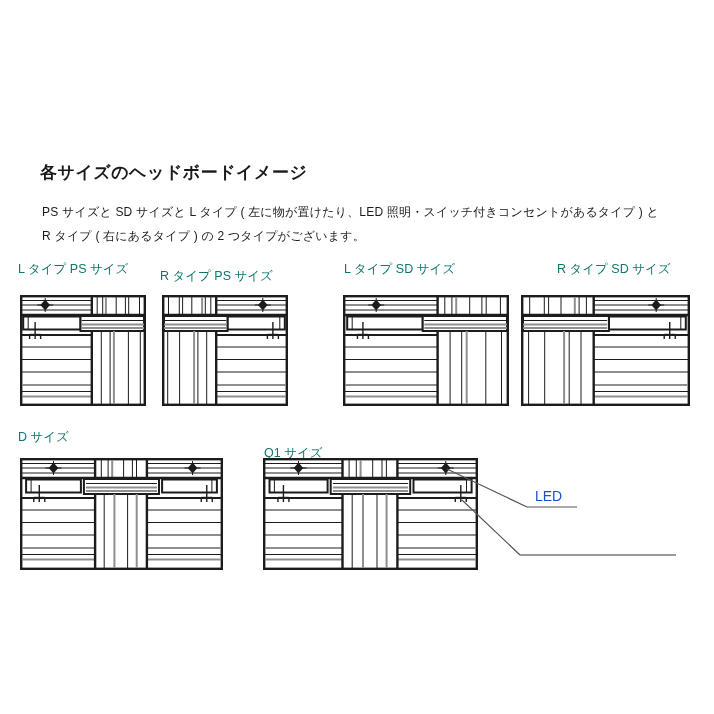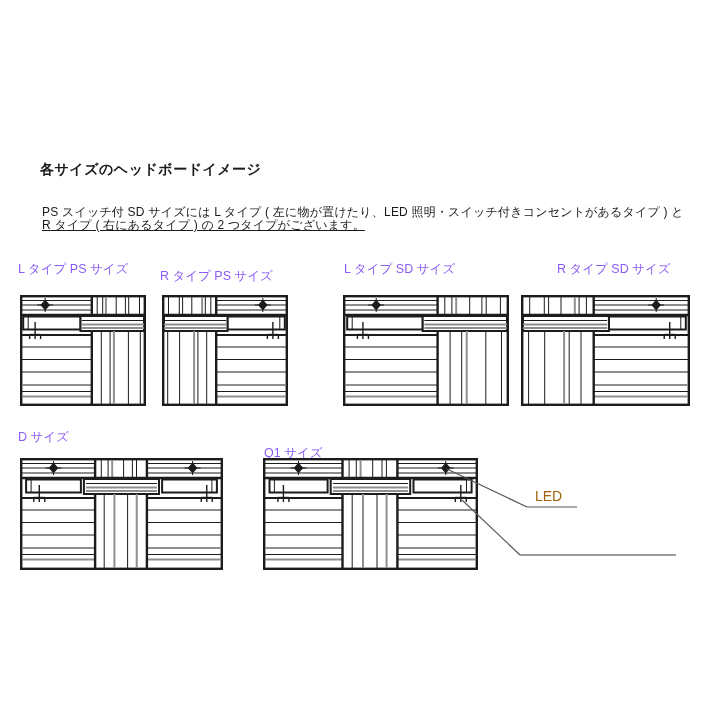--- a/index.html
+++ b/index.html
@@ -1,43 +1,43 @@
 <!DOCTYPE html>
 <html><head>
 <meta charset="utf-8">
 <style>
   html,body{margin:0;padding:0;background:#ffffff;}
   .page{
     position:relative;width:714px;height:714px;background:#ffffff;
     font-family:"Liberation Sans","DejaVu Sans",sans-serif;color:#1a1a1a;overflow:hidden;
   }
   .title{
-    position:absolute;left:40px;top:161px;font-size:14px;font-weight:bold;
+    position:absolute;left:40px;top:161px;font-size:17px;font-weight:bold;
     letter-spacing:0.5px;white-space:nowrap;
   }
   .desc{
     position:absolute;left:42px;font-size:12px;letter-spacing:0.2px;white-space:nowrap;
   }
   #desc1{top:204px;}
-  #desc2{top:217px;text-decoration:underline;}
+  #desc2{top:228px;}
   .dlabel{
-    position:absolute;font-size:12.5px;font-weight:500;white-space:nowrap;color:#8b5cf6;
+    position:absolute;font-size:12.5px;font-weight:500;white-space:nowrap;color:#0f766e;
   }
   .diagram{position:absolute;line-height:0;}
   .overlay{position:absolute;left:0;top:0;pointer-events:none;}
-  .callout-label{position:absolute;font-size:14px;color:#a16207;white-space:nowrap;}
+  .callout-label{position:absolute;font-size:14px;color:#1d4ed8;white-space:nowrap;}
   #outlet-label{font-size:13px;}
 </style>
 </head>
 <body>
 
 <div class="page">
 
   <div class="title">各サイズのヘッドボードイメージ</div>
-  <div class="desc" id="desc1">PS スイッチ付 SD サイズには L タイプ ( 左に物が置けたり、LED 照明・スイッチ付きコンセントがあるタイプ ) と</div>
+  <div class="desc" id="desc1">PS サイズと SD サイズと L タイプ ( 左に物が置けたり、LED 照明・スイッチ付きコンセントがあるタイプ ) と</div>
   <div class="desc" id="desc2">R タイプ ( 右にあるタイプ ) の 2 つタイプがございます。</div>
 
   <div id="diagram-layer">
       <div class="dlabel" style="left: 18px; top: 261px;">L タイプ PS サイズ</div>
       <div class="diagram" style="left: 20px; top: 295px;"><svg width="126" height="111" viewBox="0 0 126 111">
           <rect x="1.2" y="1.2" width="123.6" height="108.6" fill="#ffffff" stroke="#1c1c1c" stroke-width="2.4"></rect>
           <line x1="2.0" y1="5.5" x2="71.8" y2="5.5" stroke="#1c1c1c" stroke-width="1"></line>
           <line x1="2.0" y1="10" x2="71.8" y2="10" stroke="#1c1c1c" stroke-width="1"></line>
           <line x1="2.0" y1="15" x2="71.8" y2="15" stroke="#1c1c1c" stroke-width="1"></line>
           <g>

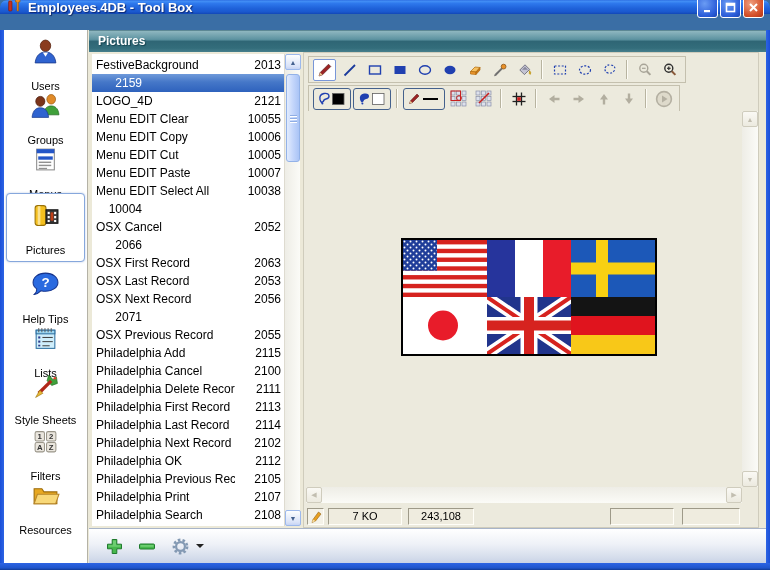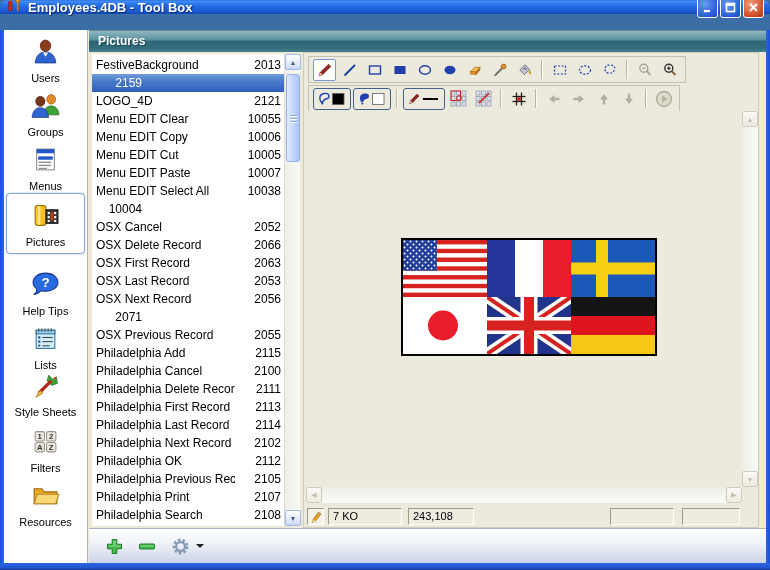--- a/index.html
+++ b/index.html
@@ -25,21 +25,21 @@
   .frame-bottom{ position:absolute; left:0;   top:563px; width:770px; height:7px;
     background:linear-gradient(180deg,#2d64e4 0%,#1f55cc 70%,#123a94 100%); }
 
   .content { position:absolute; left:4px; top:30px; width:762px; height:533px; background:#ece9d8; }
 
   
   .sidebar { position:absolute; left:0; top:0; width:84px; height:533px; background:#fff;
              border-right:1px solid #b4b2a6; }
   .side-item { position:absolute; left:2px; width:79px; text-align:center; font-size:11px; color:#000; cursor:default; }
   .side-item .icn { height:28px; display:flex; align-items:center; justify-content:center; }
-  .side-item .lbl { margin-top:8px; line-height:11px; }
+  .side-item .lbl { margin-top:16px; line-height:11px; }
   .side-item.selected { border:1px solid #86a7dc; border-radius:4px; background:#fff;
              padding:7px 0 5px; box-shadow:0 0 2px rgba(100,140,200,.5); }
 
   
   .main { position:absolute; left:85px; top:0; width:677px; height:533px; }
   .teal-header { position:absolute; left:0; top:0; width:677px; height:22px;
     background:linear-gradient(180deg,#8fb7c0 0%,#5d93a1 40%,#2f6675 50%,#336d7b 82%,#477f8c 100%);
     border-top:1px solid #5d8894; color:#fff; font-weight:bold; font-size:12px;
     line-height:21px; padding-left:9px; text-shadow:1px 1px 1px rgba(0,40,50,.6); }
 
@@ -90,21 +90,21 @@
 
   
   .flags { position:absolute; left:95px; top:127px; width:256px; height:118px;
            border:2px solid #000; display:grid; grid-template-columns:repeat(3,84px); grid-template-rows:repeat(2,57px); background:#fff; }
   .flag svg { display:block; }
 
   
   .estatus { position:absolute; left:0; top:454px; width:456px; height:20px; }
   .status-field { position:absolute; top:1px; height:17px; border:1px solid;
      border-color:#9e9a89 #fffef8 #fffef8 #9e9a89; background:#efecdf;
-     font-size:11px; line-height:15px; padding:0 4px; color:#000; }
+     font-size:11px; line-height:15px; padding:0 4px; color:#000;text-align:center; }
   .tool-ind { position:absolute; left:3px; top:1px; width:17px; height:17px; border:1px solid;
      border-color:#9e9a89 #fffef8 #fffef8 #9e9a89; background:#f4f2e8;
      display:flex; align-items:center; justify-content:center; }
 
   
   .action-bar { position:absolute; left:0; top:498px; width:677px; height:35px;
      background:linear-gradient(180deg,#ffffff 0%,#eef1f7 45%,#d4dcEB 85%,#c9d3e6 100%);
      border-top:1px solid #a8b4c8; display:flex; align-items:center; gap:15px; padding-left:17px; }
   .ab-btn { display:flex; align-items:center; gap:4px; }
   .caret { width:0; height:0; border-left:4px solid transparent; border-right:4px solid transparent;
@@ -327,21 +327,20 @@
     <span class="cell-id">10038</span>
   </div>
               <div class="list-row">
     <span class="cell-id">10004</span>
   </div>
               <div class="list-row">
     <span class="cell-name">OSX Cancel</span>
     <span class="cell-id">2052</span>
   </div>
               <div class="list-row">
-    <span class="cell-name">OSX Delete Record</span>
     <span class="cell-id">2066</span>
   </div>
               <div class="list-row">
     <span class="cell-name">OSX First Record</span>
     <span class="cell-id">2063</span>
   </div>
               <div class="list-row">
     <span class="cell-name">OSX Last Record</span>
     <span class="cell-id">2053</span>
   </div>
# # # # # # #
§ **Task to complete**
Output each line exactly as shown above; no pictures go in the copy.

§ **Response area**
--- a/index.html
+++ b/index.html
@@ -1,43 +1,43 @@
 <!DOCTYPE html>
 <html><head>
 <meta charset="utf-8">
 <style>
   html,body{margin:0;padding:0;background:#ffffff;}
   .page{
     position:relative;width:714px;height:714px;background:#ffffff;
     font-family:"Liberation Sans","DejaVu Sans",sans-serif;color:#1a1a1a;overflow:hidden;
   }
   .title{
-    position:absolute;left:40px;top:161px;font-size:14px;font-weight:bold;
+    position:absolute;left:40px;top:161px;font-size:17px;font-weight:bold;
     letter-spacing:0.5px;white-space:nowrap;
   }
   .desc{
     position:absolute;left:42px;font-size:12px;letter-spacing:0.2px;white-space:nowrap;
   }
   #desc1{top:204px;}
-  #desc2{top:217px;text-decoration:underline;}
+  #desc2{top:228px;}
   .dlabel{
-    position:absolute;font-size:12.5px;font-weight:500;white-space:nowrap;color:#8b5cf6;
+    position:absolute;font-size:12.5px;font-weight:500;white-space:nowrap;color:#0f766e;
   }
   .diagram{position:absolute;line-height:0;}
   .overlay{position:absolute;left:0;top:0;pointer-events:none;}
-  .callout-label{position:absolute;font-size:14px;color:#a16207;white-space:nowrap;}
+  .callout-label{position:absolute;font-size:14px;color:#1d4ed8;white-space:nowrap;}
   #outlet-label{font-size:13px;}
 </style>
 </head>
 <body>
 
 <div class="page">
 
   <div class="title">各サイズのヘッドボードイメージ</div>
-  <div class="desc" id="desc1">PS スイッチ付 SD サイズには L タイプ ( 左に物が置けたり、LED 照明・スイッチ付きコンセントがあるタイプ ) と</div>
+  <div class="desc" id="desc1">PS サイズと SD サイズと L タイプ ( 左に物が置けたり、LED 照明・スイッチ付きコンセントがあるタイプ ) と</div>
   <div class="desc" id="desc2">R タイプ ( 右にあるタイプ ) の 2 つタイプがございます。</div>
 
   <div id="diagram-layer">
       <div class="dlabel" style="left: 18px; top: 261px;">L タイプ PS サイズ</div>
       <div class="diagram" style="left: 20px; top: 295px;"><svg width="126" height="111" viewBox="0 0 126 111">
           <rect x="1.2" y="1.2" width="123.6" height="108.6" fill="#ffffff" stroke="#1c1c1c" stroke-width="2.4"></rect>
           <line x1="2.0" y1="5.5" x2="71.8" y2="5.5" stroke="#1c1c1c" stroke-width="1"></line>
           <line x1="2.0" y1="10" x2="71.8" y2="10" stroke="#1c1c1c" stroke-width="1"></line>
           <line x1="2.0" y1="15" x2="71.8" y2="15" stroke="#1c1c1c" stroke-width="1"></line>
           <g>

--- a/index.html
+++ b/index.html
@@ -25,21 +25,21 @@
   .frame-bottom{ position:absolute; left:0;   top:563px; width:770px; height:7px;
     background:linear-gradient(180deg,#2d64e4 0%,#1f55cc 70%,#123a94 100%); }
 
   .content { position:absolute; left:4px; top:30px; width:762px; height:533px; background:#ece9d8; }
 
   
   .sidebar { position:absolute; left:0; top:0; width:84px; height:533px; background:#fff;
              border-right:1px solid #b4b2a6; }
   .side-item { position:absolute; left:2px; width:79px; text-align:center; font-size:11px; color:#000; cursor:default; }
   .side-item .icn { height:28px; display:flex; align-items:center; justify-content:center; }
-  .side-item .lbl { margin-top:8px; line-height:11px; }
+  .side-item .lbl { margin-top:16px; line-height:11px; }
   .side-item.selected { border:1px solid #86a7dc; border-radius:4px; background:#fff;
              padding:7px 0 5px; box-shadow:0 0 2px rgba(100,140,200,.5); }
 
   
   .main { position:absolute; left:85px; top:0; width:677px; height:533px; }
   .teal-header { position:absolute; left:0; top:0; width:677px; height:22px;
     background:linear-gradient(180deg,#8fb7c0 0%,#5d93a1 40%,#2f6675 50%,#336d7b 82%,#477f8c 100%);
     border-top:1px solid #5d8894; color:#fff; font-weight:bold; font-size:12px;
     line-height:21px; padding-left:9px; text-shadow:1px 1px 1px rgba(0,40,50,.6); }
 
@@ -90,21 +90,21 @@
 
   
   .flags { position:absolute; left:95px; top:127px; width:256px; height:118px;
            border:2px solid #000; display:grid; grid-template-columns:repeat(3,84px); grid-template-rows:repeat(2,57px); background:#fff; }
   .flag svg { display:block; }
 
   
   .estatus { position:absolute; left:0; top:454px; width:456px; height:20px; }
   .status-field { position:absolute; top:1px; height:17px; border:1px solid;
      border-color:#9e9a89 #fffef8 #fffef8 #9e9a89; background:#efecdf;
-     font-size:11px; line-height:15px; padding:0 4px; color:#000; }
+     font-size:11px; line-height:15px; padding:0 4px; color:#000;text-align:center; }
   .tool-ind { position:absolute; left:3px; top:1px; width:17px; height:17px; border:1px solid;
      border-color:#9e9a89 #fffef8 #fffef8 #9e9a89; background:#f4f2e8;
      display:flex; align-items:center; justify-content:center; }
 
   
   .action-bar { position:absolute; left:0; top:498px; width:677px; height:35px;
      background:linear-gradient(180deg,#ffffff 0%,#eef1f7 45%,#d4dcEB 85%,#c9d3e6 100%);
      border-top:1px solid #a8b4c8; display:flex; align-items:center; gap:15px; padding-left:17px; }
   .ab-btn { display:flex; align-items:center; gap:4px; }
   .caret { width:0; height:0; border-left:4px solid transparent; border-right:4px solid transparent;
@@ -327,21 +327,20 @@
     <span class="cell-id">10038</span>
   </div>
               <div class="list-row">
     <span class="cell-id">10004</span>
   </div>
               <div class="list-row">
     <span class="cell-name">OSX Cancel</span>
     <span class="cell-id">2052</span>
   </div>
               <div class="list-row">
-    <span class="cell-name">OSX Delete Record</span>
     <span class="cell-id">2066</span>
   </div>
               <div class="list-row">
     <span class="cell-name">OSX First Record</span>
     <span class="cell-id">2063</span>
   </div>
               <div class="list-row">
     <span class="cell-name">OSX Last Record</span>
     <span class="cell-id">2053</span>
   </div>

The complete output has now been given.